Predictive Modelling of Changes in GOTO Stock Prices using Historical and Exogenous Data with LSTM and SARIMAX

Can Twitter sentiment predict stock prices? Turns out LSTM + social media data beats traditional models.

The COVID-19 pandemic didn't just change how we work and live—it revolutionized retail investing. Suddenly, everyone from college students to grandparents was trading stocks and sharing their thoughts on social media. This project explores a fascinating question: Can we use Twitter sentiment and social media buzz to predict stock price movements?

With lockdowns keeping people at home, we witnessed an unprecedented surge in retail investing where social media platforms became the new trading floors, making GOTO (Gojek Tokopedia), Indonesia's tech giant, the perfect test subject for studying how social media sentiment could influence stock movements.

Building a Multi-Modal Dataset

I built a multi-modal approach combining financial data from Yahoo Finance with comprehensive social media sentiment mining. Instead of simply counting Twitter mentions, I performed deep sentiment analysis extracting:

  • Emotional polarity across the sentiment spectrum
  • Tweet volume tracking as attention indicators
  • Social engagement metrics including likes and retweets
  • User influence scoring weighted by followers and engagement

Given the pandemic backdrop, I also incorporated daily COVID-19 case data for Indonesia as a proxy for economic uncertainty, creating a rich dataset spanning April 2022 to January 2023 with percentage changes and market dynamics that better capture investor sentiment.

The Model Showdown: Traditional vs.
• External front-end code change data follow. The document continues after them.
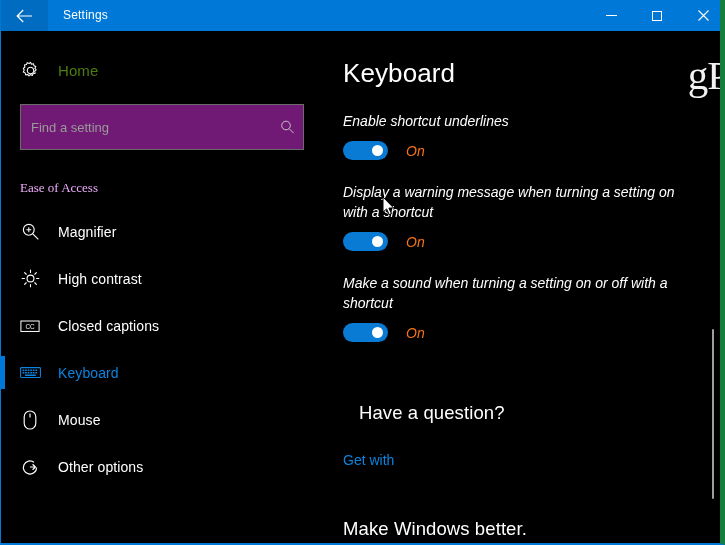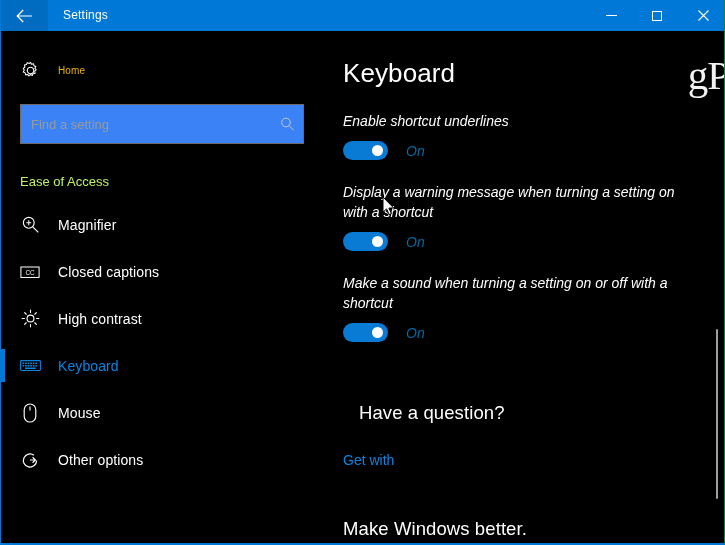--- a/index.html
+++ b/index.html
@@ -22,7 +22,7 @@
     box-sizing: border-box;
     background: #000000;
     border-left: 1px solid #0078d7;
-    border-right: 1px solid #15803d;
+    border-right: 5px solid #15803d;
     border-bottom: 2px solid #0078d7;
     overflow: hidden;
   }

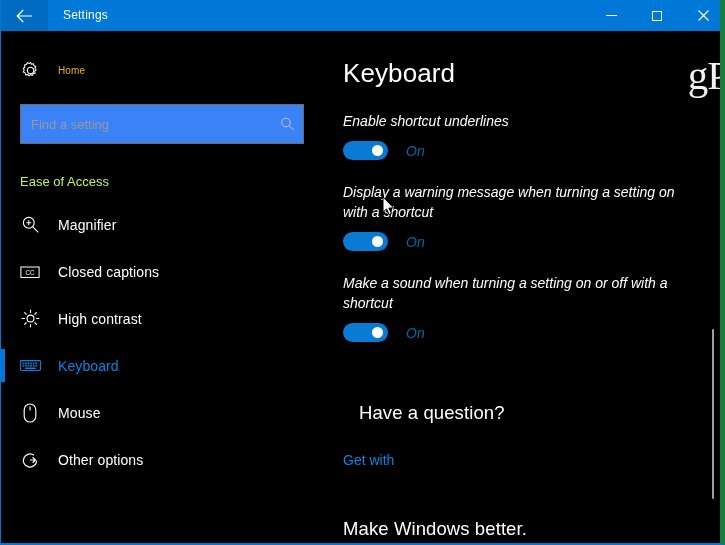--- a/index.html
+++ b/index.html
@@ -98,8 +98,8 @@
     align-items: center;
   }
   .home-label {
-    color: #eab308;
-    font-size: 10px;
+    color: #4d7c0f;
+    font-size: 15px;
     margin-left: 17px;
     letter-spacing: 0.1px;
   }

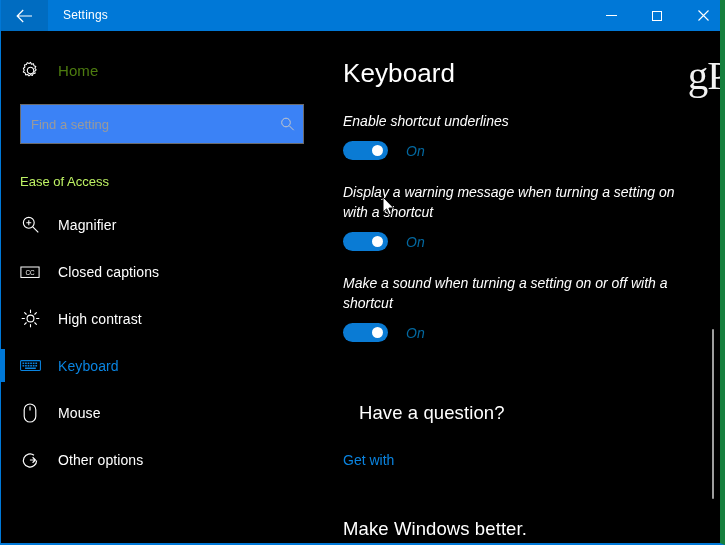--- a/index.html
+++ b/index.html
@@ -108,10 +108,10 @@
     position: relative;
     margin: 17px 15px 0 18px;
     width: 284px;
-    height: 40px;
+    height: 46px;
     box-sizing: border-box;
     border: 1px solid #6b6b6b;
-    background: #3b82f6;
+    background: #701a75;
     display: flex;
     align-items: center;
     cursor: text;

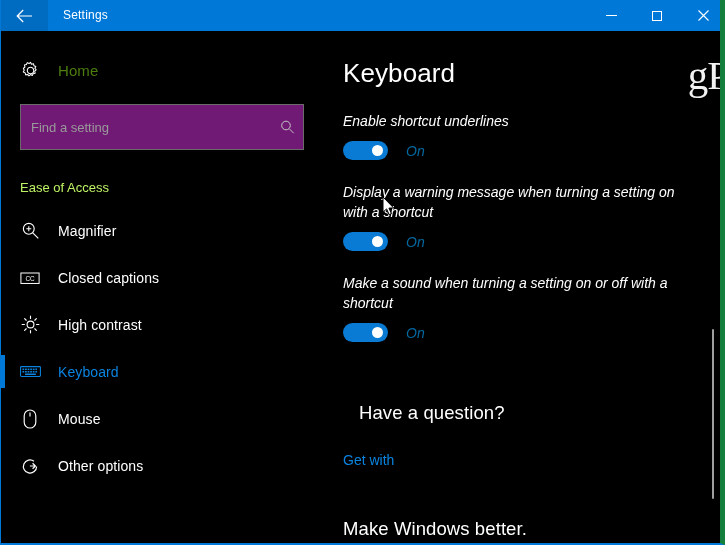--- a/index.html
+++ b/index.html
@@ -245,7 +245,7 @@
     right: 5px;
   }
   .toggle-state {
-    color: #0369a1;
+    color: #f97316;
     font-size: 14px;
     margin-left: 18px;
   }

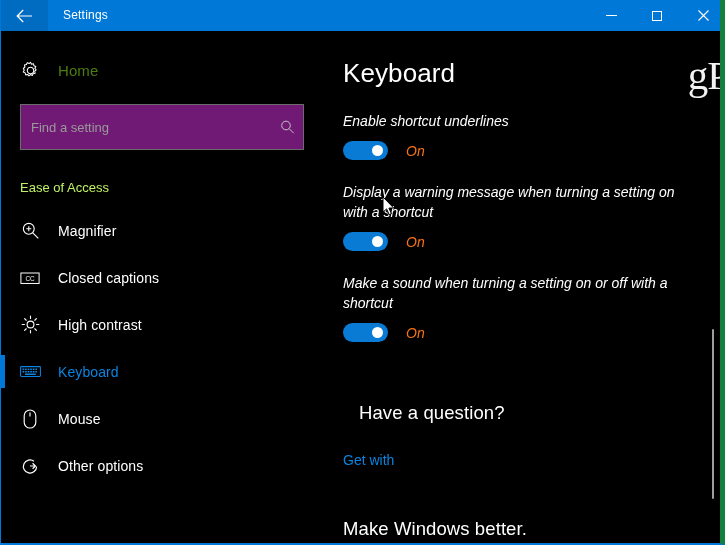--- a/index.html
+++ b/index.html
@@ -139,9 +139,10 @@
   }
 
   .group-label {
-    color: #bef264;
+    color: #f0abfc;
     font-size: 13px;
     margin: 30px 0 0 18px;
+    font-family: Liberation Serif, serif;
   }
 
   .nav-list { margin-top: 12px; }

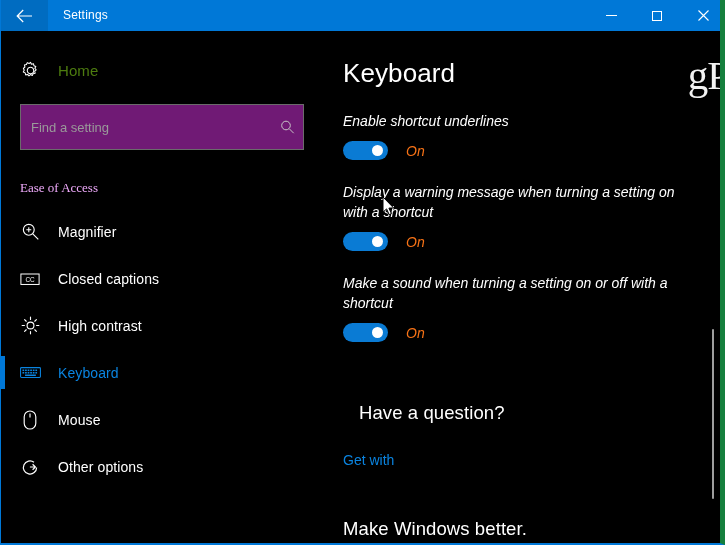--- a/index.html
+++ b/index.html
@@ -374,16 +374,6 @@
 
       <div class="nav-item">
         <span class="nav-icon">
-          <svg width="20" height="16" viewBox="0 0 22 16">
-            <rect x="1" y="2.5" width="20" height="11.5" fill="none" stroke="#ffffff" stroke-width="1.1"></rect>
-            <text x="11" y="11.4" font-family="Liberation Sans, sans-serif" font-size="7" fill="#ffffff" text-anchor="middle">CC</text>
-          </svg>
-        </span>
-        <span class="nav-label">Closed captions</span>
-      </div>
-
-      <div class="nav-item">
-        <span class="nav-icon">
           <svg width="19" height="19" viewBox="0 0 20 20">
             <circle cx="10" cy="10" r="3.6" fill="none" stroke="#ffffff" stroke-width="1.2"></circle>
             <g stroke="#ffffff" stroke-width="1.2" stroke-linecap="round">
@@ -393,6 +383,16 @@
           </svg>
         </span>
         <span class="nav-label">High contrast</span>
+      </div>
+
+      <div class="nav-item">
+        <span class="nav-icon">
+          <svg width="20" height="16" viewBox="0 0 22 16">
+            <rect x="1" y="2.5" width="20" height="11.5" fill="none" stroke="#ffffff" stroke-width="1.1"></rect>
+            <text x="11" y="11.4" font-family="Liberation Sans, sans-serif" font-size="7" fill="#ffffff" text-anchor="middle">CC</text>
+          </svg>
+        </span>
+        <span class="nav-label">Closed captions</span>
       </div>
 
       <div class="nav-item selected">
Modern

Two fundamentally different approaches competed to predict stock movements:

SARIMAX (the time series veteran):

  • Crystal-clear interpretability and statistical rigor
  • Built-in hypothesis testing and seasonal pattern recognition
  • Decades of econometric wisdom

LSTM (the deep learning challenger):

  • Non-linear relationship discovery and automatic feature learning
  • Sophisticated memory mechanisms for psychological market patterns
  • Natural handling of multimodal data fusion

Signal Quality vs. Noise

The comprehensive evaluation revealed that the LSTM model enhanced with social media sentiment significantly outperformed traditional approaches across multiple metrics. The analysis revealed surprising truths about signal quality:

  • Sentiment polarity and discussion volume provided the strongest predictive signals
  • Vanity metrics like likes and follower counts showed virtually no predictive power

This highlighted a crucial insight: social media engagement ≠ predictive value—quality beat quantity every time.

The Future of Finance

The research represents more than just successful stock prediction—it's a window into the future of finance where alternative data sources become as important as traditional financial statements. We're witnessing a fundamental shift where retail investors now influence price movements through coordinated social media activity, creating new patterns that traditional models struggle to capture.

The LSTM's victory over traditional methods reflects a deeper truth about modern markets: they're increasingly driven by collective digital behavior rather than just fundamental analysis, proving that in our hyperconnected world, the crowd's digital whispers can be as predictive as corporate earnings reports.